The crises of climate change, pollution, and biodiversity loss stem from humanity’s severed relationship with nature, argues former United Nations official Tim Christophersen, who calls for treating ecosystems as vital infrastructure.
In short:
- Christophersen, now working in the private sector after years at the UN Environment Programme, believes restoration efforts must be central to environmental policy and investment.
- His book Generation Restoration argues nature can recover quickly if given diversity and space, and that imagination is needed to counter generational amnesia about nature’s former abundance.

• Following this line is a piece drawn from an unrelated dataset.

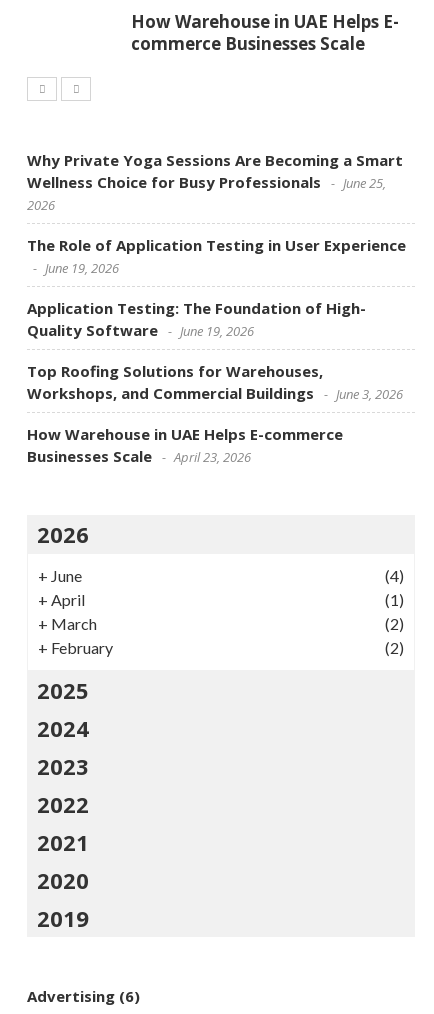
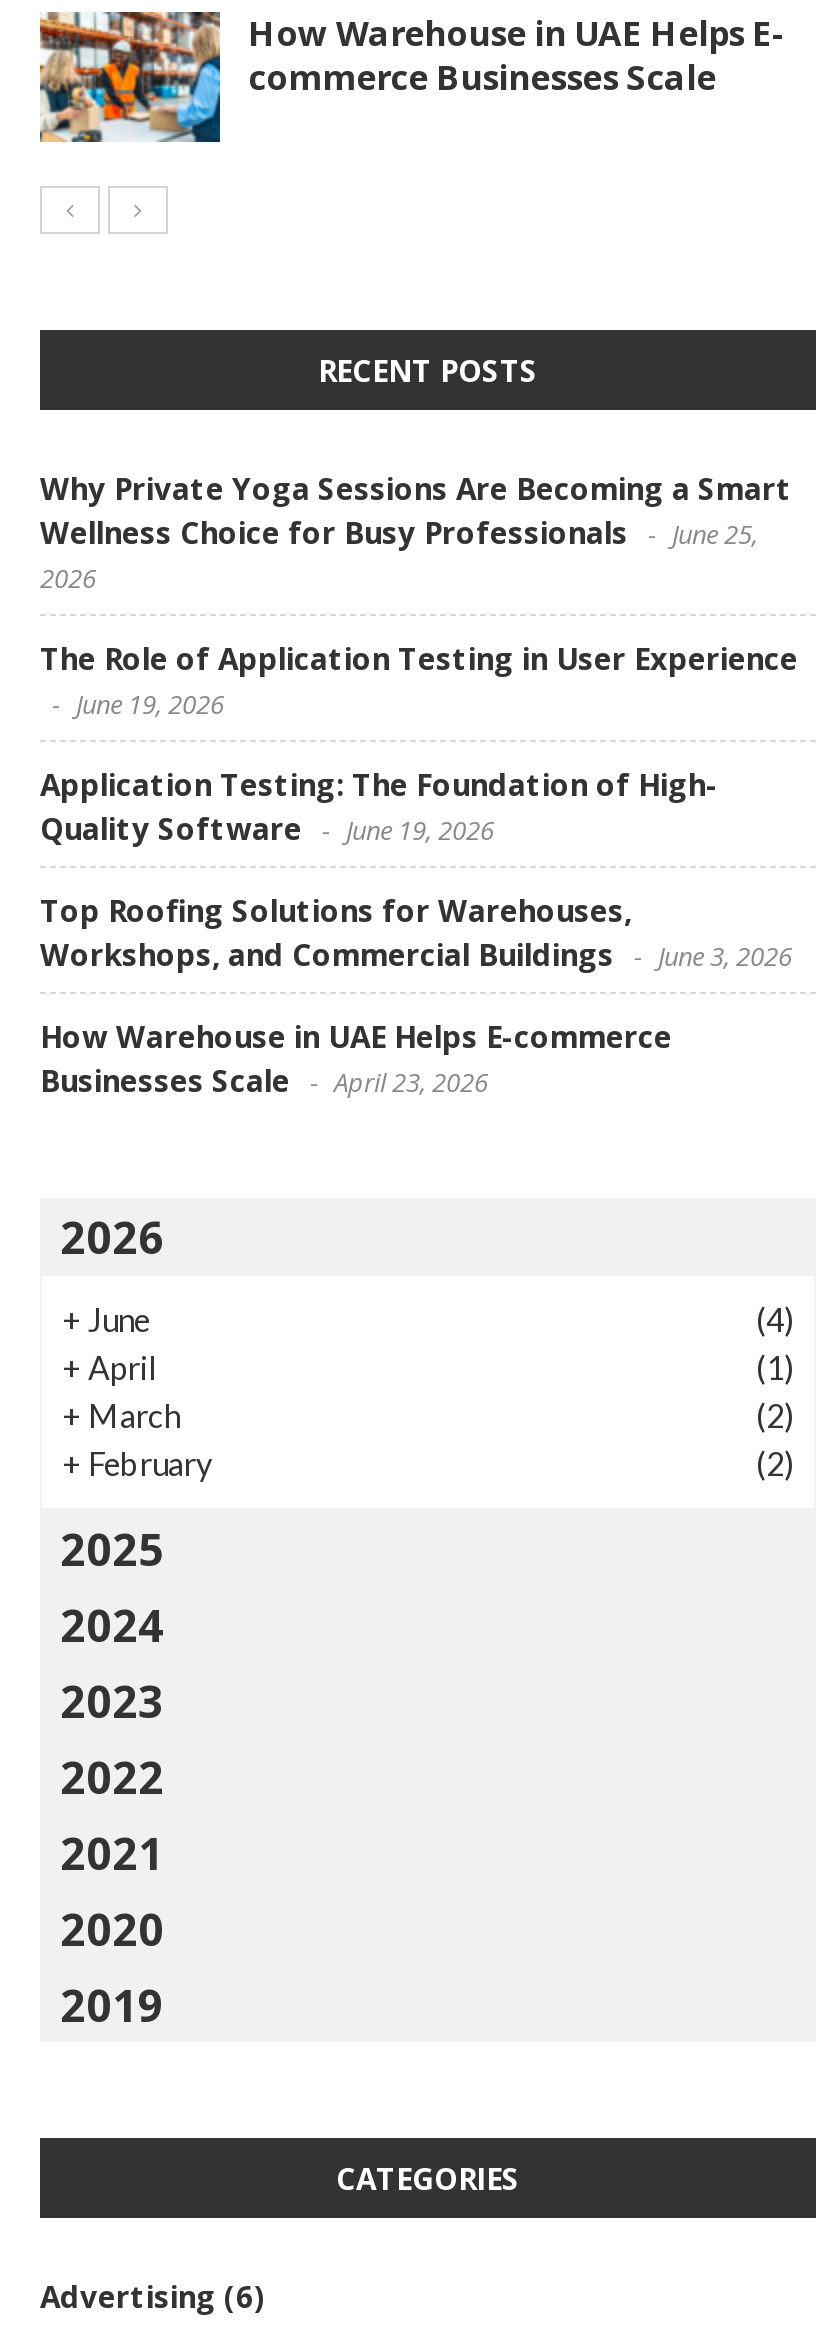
+ [image]

+ RECENT POSTS

+ CATEGORIES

- He promotes ecosystem restoration as essential infrastructure — on par with roads and energy systems — and sees collaboration between public and private sectors as key to long-term climate resilience.
Key quote:
“... unlike in a human relationship, we cannot divorce from nature, because we cannot live without nature.”
— Tim Christophersen, former UN Environment Programme official
Why this matters:
Seeing ecosystems as infrastructure marks a profound shift in how societies might tackle climate change and public health threats. The degradation of forests, wetlands, and oceans accelerates disasters like floods, heatwaves, food shortages, and disease outbreaks. Yet science shows ecosystems can rebound if given room and resources. Restoring mangroves, for example, buffers coastlines and stores carbon. Rebuilding soil health on farms improves water retention and reduces pesticide use. These systems support not just wild species, but human well-being and economies.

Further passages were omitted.